In the UK, the majority of diagnostic upper gastrointestinal (UGI) endoscopies are a result of direct-to-test referral from the primary care physician. The diagnostic yield of these tests is relatively low, and the burden high on endoscopy services. Dual-focus magnification, high-definition endoscopy is expected to improve detection and classification of UGI mucosal lesions and also help minimize biopsies by allowing better targeting.


This is a retrospective study of patients attending for direct-to-test UGI endoscopy from January 2015 to June 2015. The primary outcome of interest was the identification of significant pathology. Detection of significant pathology was modelled using logistic regression.

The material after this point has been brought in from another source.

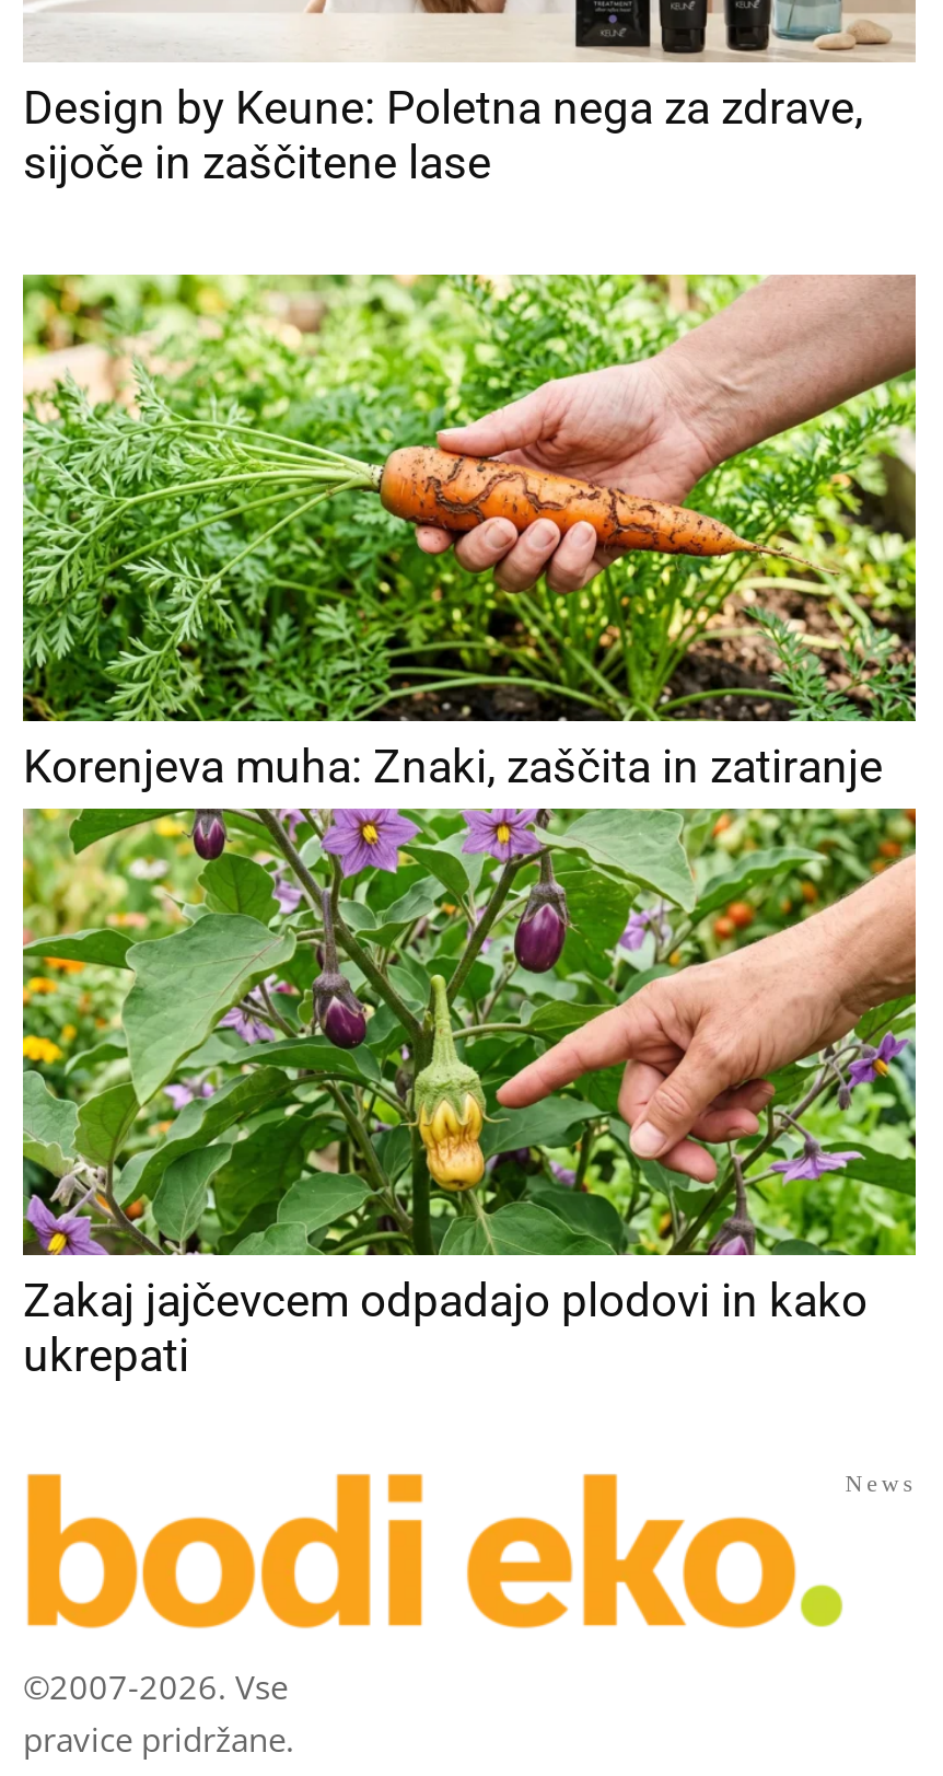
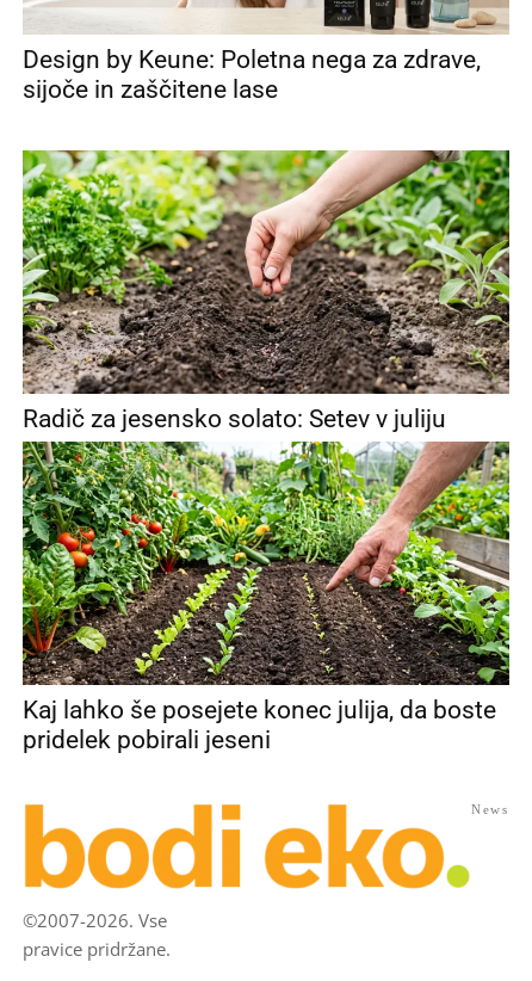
[21,274,918,794] [image] | Korenjeva muha: Znaki, zaščita in zatiranje -> [21,149,511,433] [image] | Radič za jesensko solato: Setev v juliju
[21,810,918,1383] [image] | Zakaj jajčevcem odpadajo plodovi in kako | ukrepati -> [21,442,511,754] [image] | Kaj lahko še posejete konec julija, da boste | pridelek pobirali jeseni

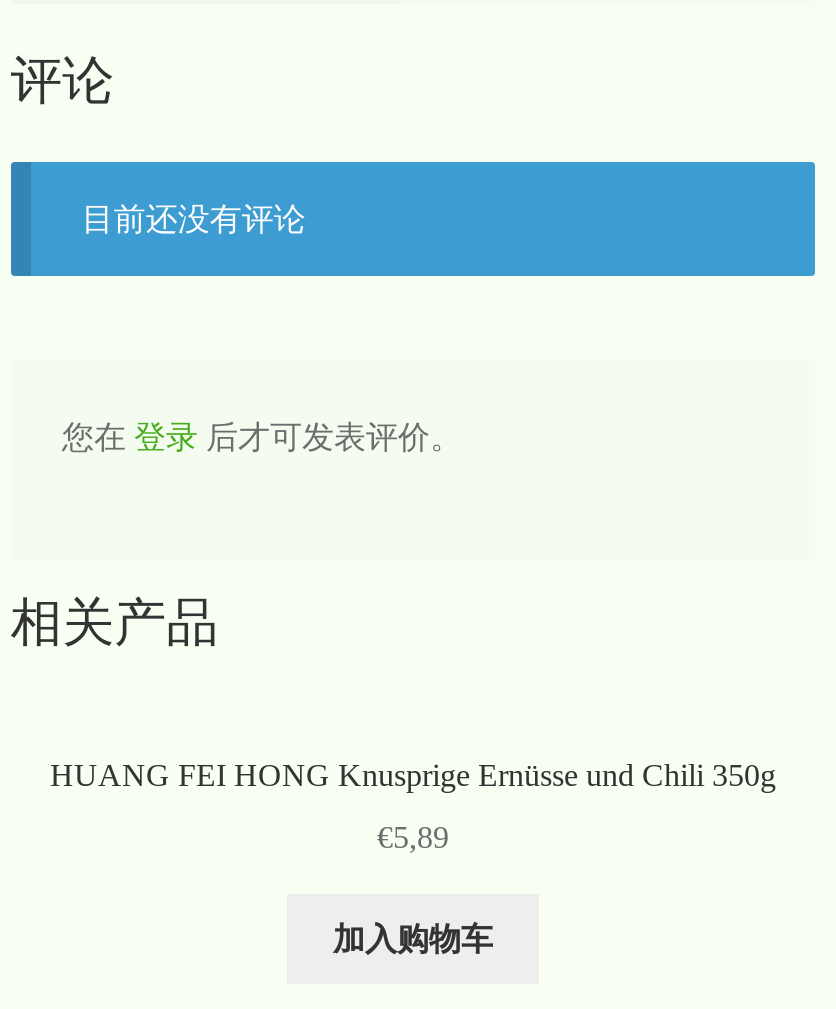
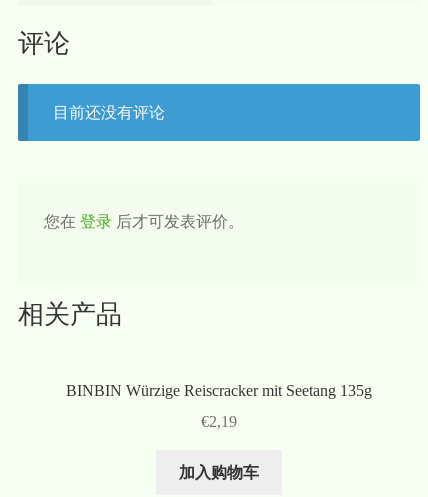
[50,759,776,793] HUANG FEI HONG Knusprige Ernüsse und Chili 350g -> [66,382,372,399] BINBIN Würzige Reiscracker mit Seetang 135g
[377,820,449,854] €5,89 -> [201,413,237,430] €2,19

500 procedures were included. The mean age of patients was 61.5 (±15.6) years; 60.8% of patients were female. Ninety-four gastroscopies were performed using dual-focus magnification high-definition endoscopy. Increasing age, male gender, type of endoscope, and type of operator were all identified as significant factors influencing the odds of detecting significant mucosal pathology. Use of dual-focus magnification, high-definition endoscopy was associated with an odds ratio of 1.87 (95%CI 1.11-3.12) favouring the detection of significant pathology. Subsequent analysis suggested that the increased detection of pathology during dual-focus magnification, high-definition endoscopy also influenced patient follow-up and led to a 3.0 fold (p=0.04) increase in the proportion of patients entered into an UGI endoscopic surveillance program.


Dual-focus magnification, high-definition endoscopy improved the diagnostic yield for significant mucosal pathology in patients referred for direct-to-test endoscopy. If this finding is recapitulated elsewhere it will have substantial impact on the provision of UGI endoscopic services.